= Stanley Clark School =

Private school in Indiana, United States

The Stanley Clark School is a private school in South Bend, Indiana serving children preschool through 8th grade. Stanley Clark School has been recognized by the Blue Ribbon Schools Program, the highest award an American school can receive. The school also practices the Reggio Emilia approach, which is an educational philosophy directed at the development of young children.

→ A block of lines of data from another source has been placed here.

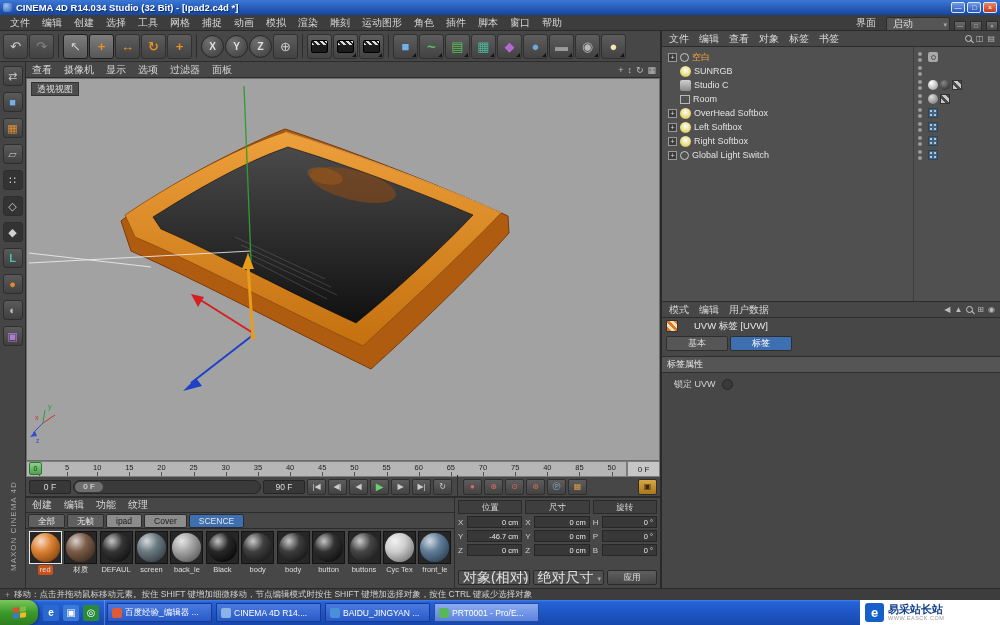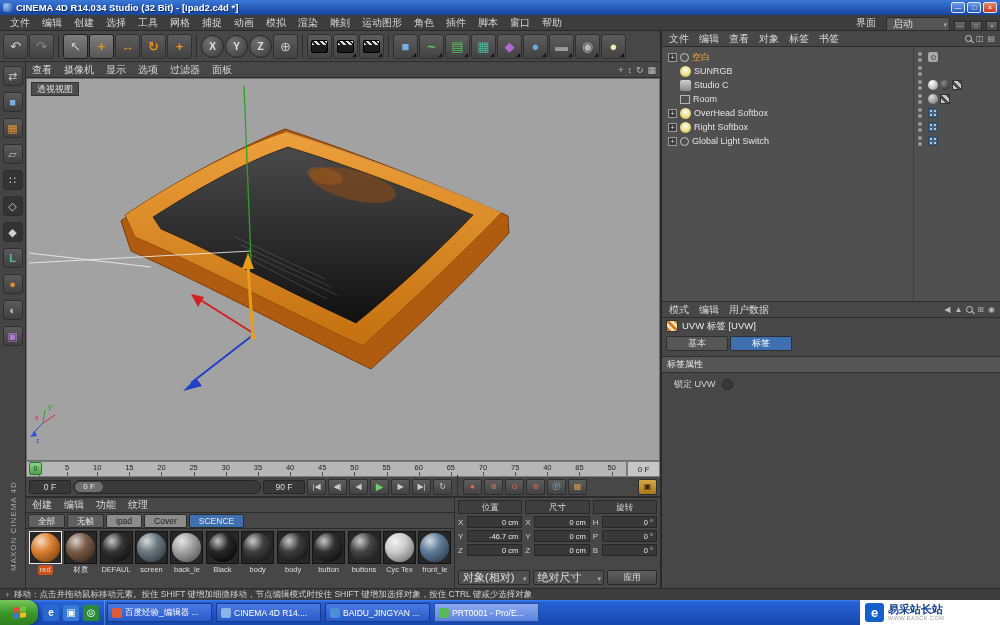"Left Softbox" div.orow { html: none -> <div> <span>+</span> <span></span> <span>Left Softbox</span> <span> <i></i> <i></i> </span> <span> <span></span> </span> </div> }
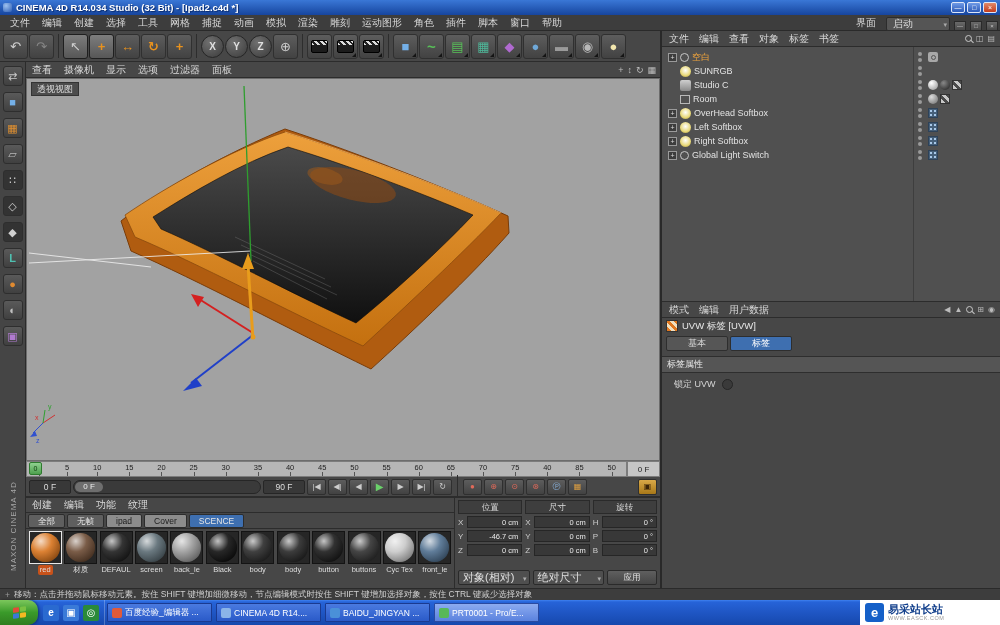"UVW 标签 [UVW]" .amtitle { gap: 4px -> 16px }
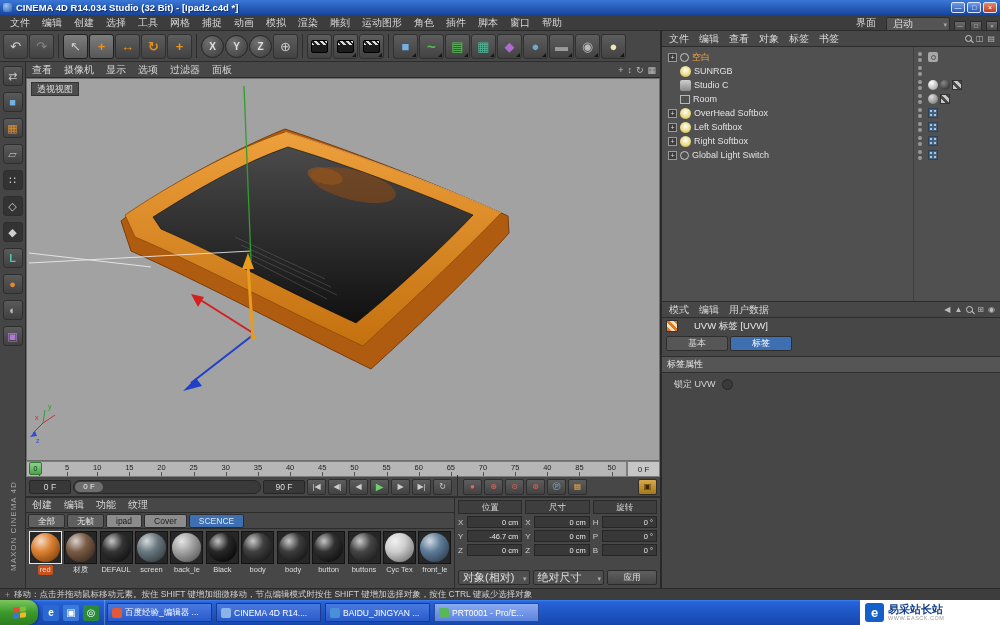"对象(相对)" .dd { font-size: 11px -> 14px }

In 1958, Mary (Mollie) Bernard, supported by her husband, Leon, founded the Mary Reid Cleland School. The school was named for Mary's grandmother, a school teacher in Scotland. While first founded for kindergarten and 1st grade, the school added grades each year, eventually serving grades K–8. Mary's mission was to establish an alternative education for South Bend families at a time when public and parochial classrooms were frequently overcrowded and failed to provide the quality education Mary wished for her own children as well as others in the community. The result was a private institution that became a mainstay in the South Bend community. The Cleland School was renamed the Stanley Clark School in 1964 in honor of a prominent physician in the South Bend area.

The headmaster is Dr. Ottenweller As of the 2026 - 2027 school year, the tuition cost is around $20,000. The Stanley Clark School is known around the South Bend and Michiana areas for excellence not only in academics, but also for sports and other activities. Athletic activities are offered on a seasonal basis, and students may choose to participate competitively if they wish. Sports offered at Stanley Clark are ice hockey, basketball, dance, lacrosse, cross-country, volleyball, soccer, tennis, and intramural sports. During the summer, camp programs spanning a variety of subjects are offered to children up to age 16.,

The Stanley Clark School also has many clubs and teams, including Speech Team, Science Olympiad, MathCounts, and Spelling Bee. The school has done very well in all of these areas, and frequently travels to competitions held among area schools.

==Awards and recognition==
During the 1985–86 school year, the Stanley Clark School was recognized with the Blue Ribbon School Award of Excellence by the United States Department of Education.

The Stanley Clark Science Olympiad team received 1st place in the state competition in 2008, and moved on to the Nationals in Washington D.C. The team finished in 21st place overall out of the 59 teams participating in the 2008 National Science Olympiad Tournament.